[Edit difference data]
════════════════

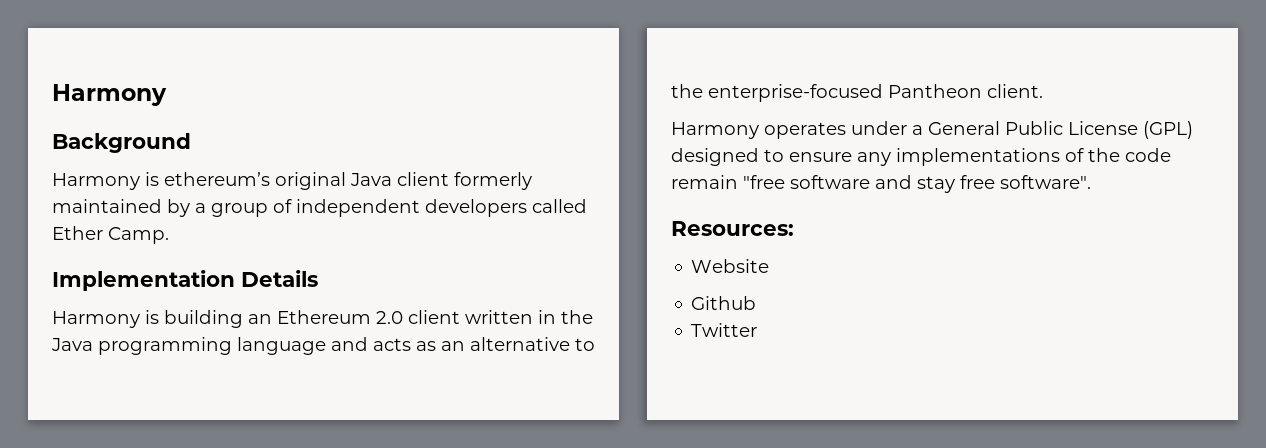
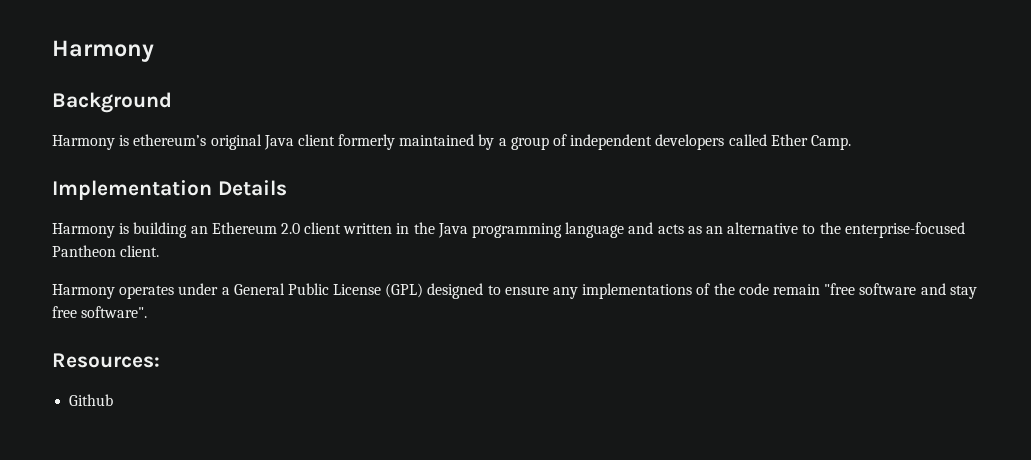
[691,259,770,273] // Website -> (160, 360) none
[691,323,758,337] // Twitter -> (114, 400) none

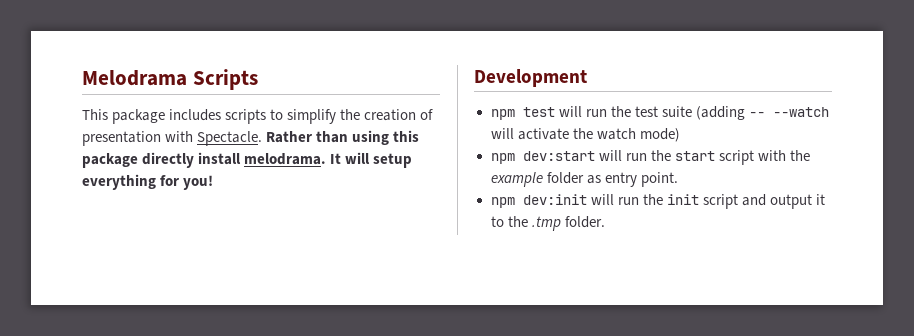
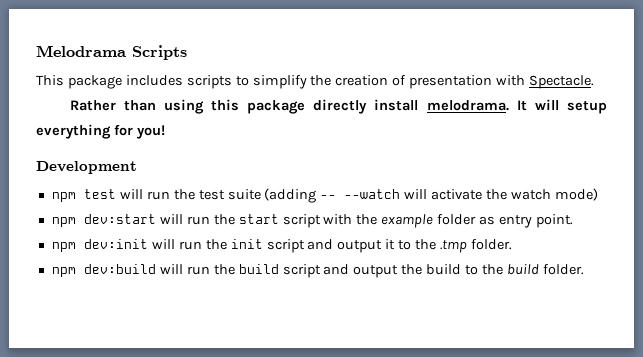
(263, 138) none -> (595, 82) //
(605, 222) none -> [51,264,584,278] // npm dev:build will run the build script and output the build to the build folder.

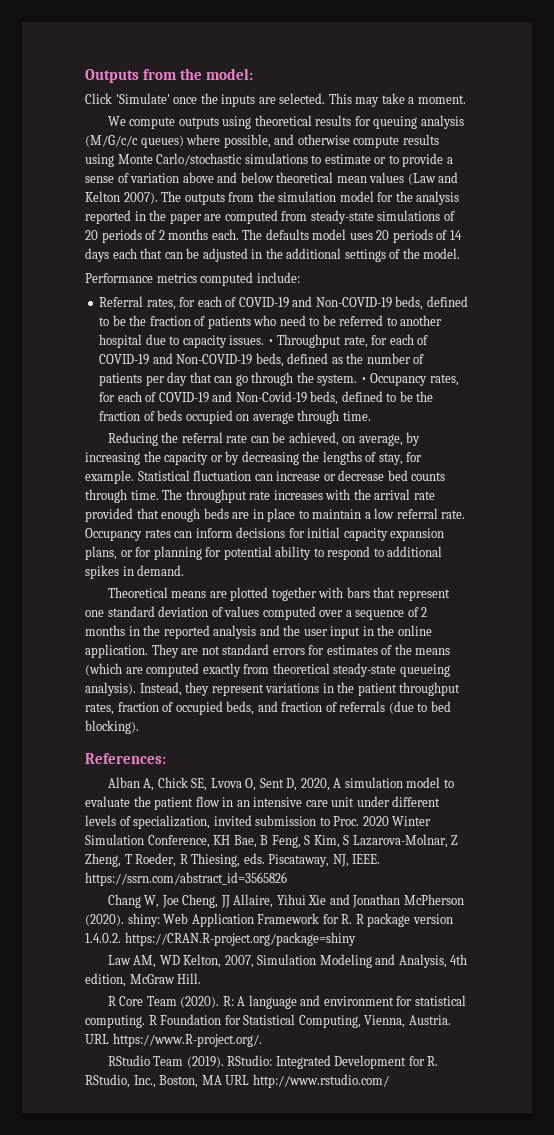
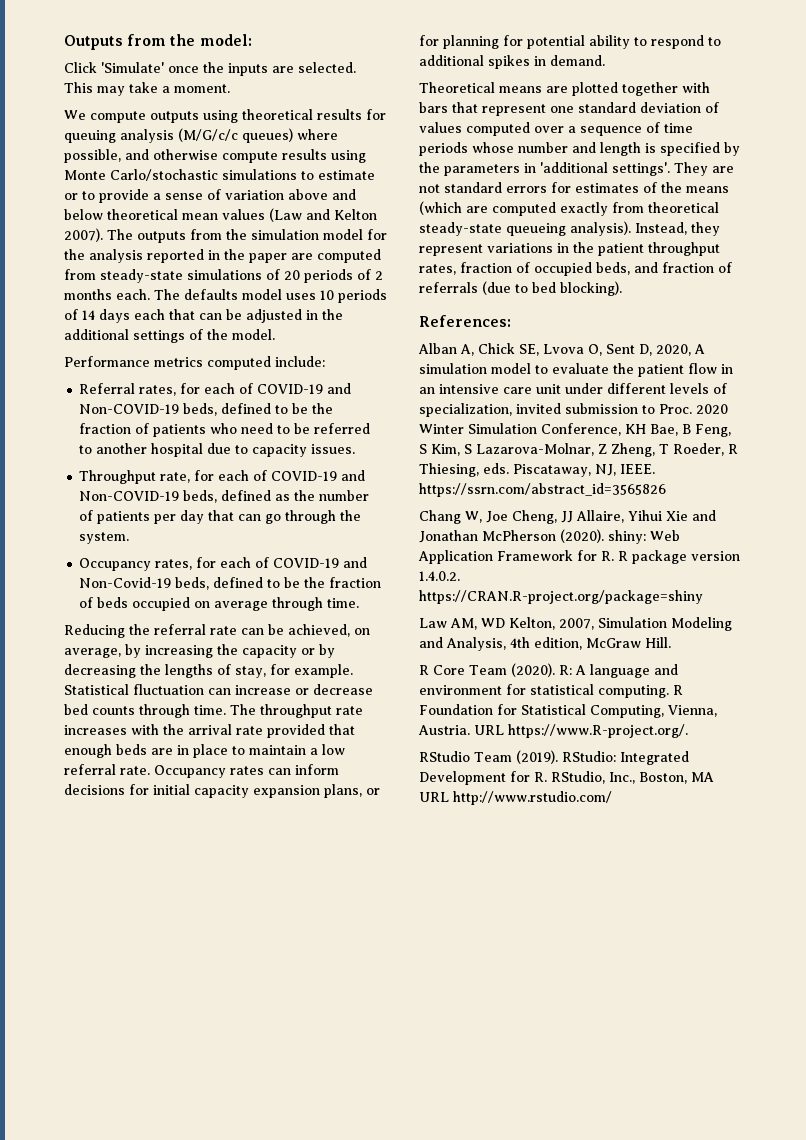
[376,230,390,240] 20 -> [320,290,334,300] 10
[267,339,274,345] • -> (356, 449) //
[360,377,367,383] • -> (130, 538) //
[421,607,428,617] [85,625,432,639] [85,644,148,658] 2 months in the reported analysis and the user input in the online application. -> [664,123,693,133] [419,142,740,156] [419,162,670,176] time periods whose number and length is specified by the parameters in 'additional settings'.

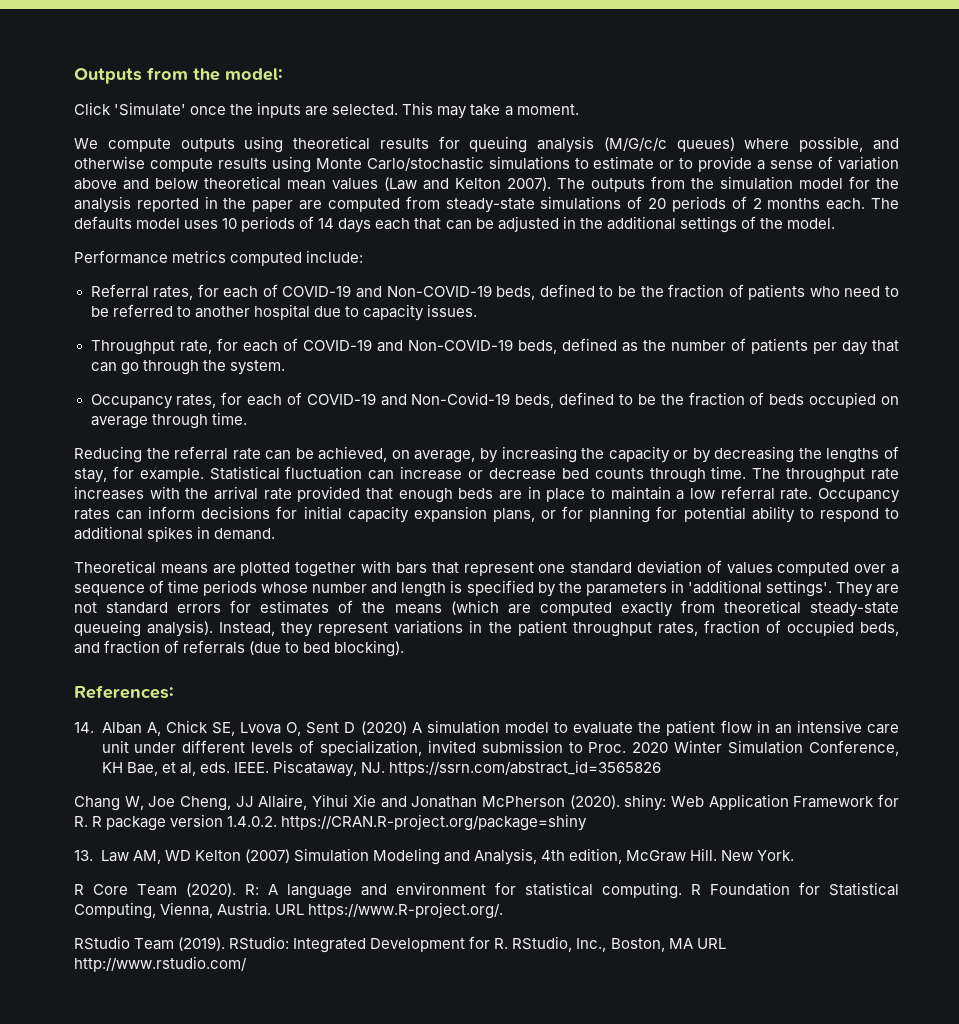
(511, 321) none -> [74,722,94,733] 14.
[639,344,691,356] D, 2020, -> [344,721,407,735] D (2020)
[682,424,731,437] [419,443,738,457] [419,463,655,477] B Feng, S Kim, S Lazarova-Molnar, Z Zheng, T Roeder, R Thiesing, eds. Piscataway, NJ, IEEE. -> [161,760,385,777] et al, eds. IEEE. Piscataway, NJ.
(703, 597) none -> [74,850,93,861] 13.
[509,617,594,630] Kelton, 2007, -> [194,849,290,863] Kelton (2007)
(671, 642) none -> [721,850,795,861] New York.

════════════════

> **TASK**
The records above are to be restated exactly, without their pictures.

> **REPLY TO THE TASK**
[691,259,770,273] // Website -> (160, 360) none
[691,323,758,337] // Twitter -> (114, 400) none

(263, 138) none -> (595, 82) //
(605, 222) none -> [51,264,584,278] // npm dev:build will run the build script and output the build to the build folder.

[376,230,390,240] 20 -> [320,290,334,300] 10
[267,339,274,345] • -> (356, 449) //
[360,377,367,383] • -> (130, 538) //
[421,607,428,617] [85,625,432,639] [85,644,148,658] 2 months in the reported analysis and the user input in the online application. -> [664,123,693,133] [419,142,740,156] [419,162,670,176] time periods whose number and length is specified by the parameters in 'additional settings'.

(511, 321) none -> [74,722,94,733] 14.
[639,344,691,356] D, 2020, -> [344,721,407,735] D (2020)
[682,424,731,437] [419,443,738,457] [419,463,655,477] B Feng, S Kim, S Lazarova-Molnar, Z Zheng, T Roeder, R Thiesing, eds. Piscataway, NJ, IEEE. -> [161,760,385,777] et al, eds. IEEE. Piscataway, NJ.
(703, 597) none -> [74,850,93,861] 13.
[509,617,594,630] Kelton, 2007, -> [194,849,290,863] Kelton (2007)
(671, 642) none -> [721,850,795,861] New York.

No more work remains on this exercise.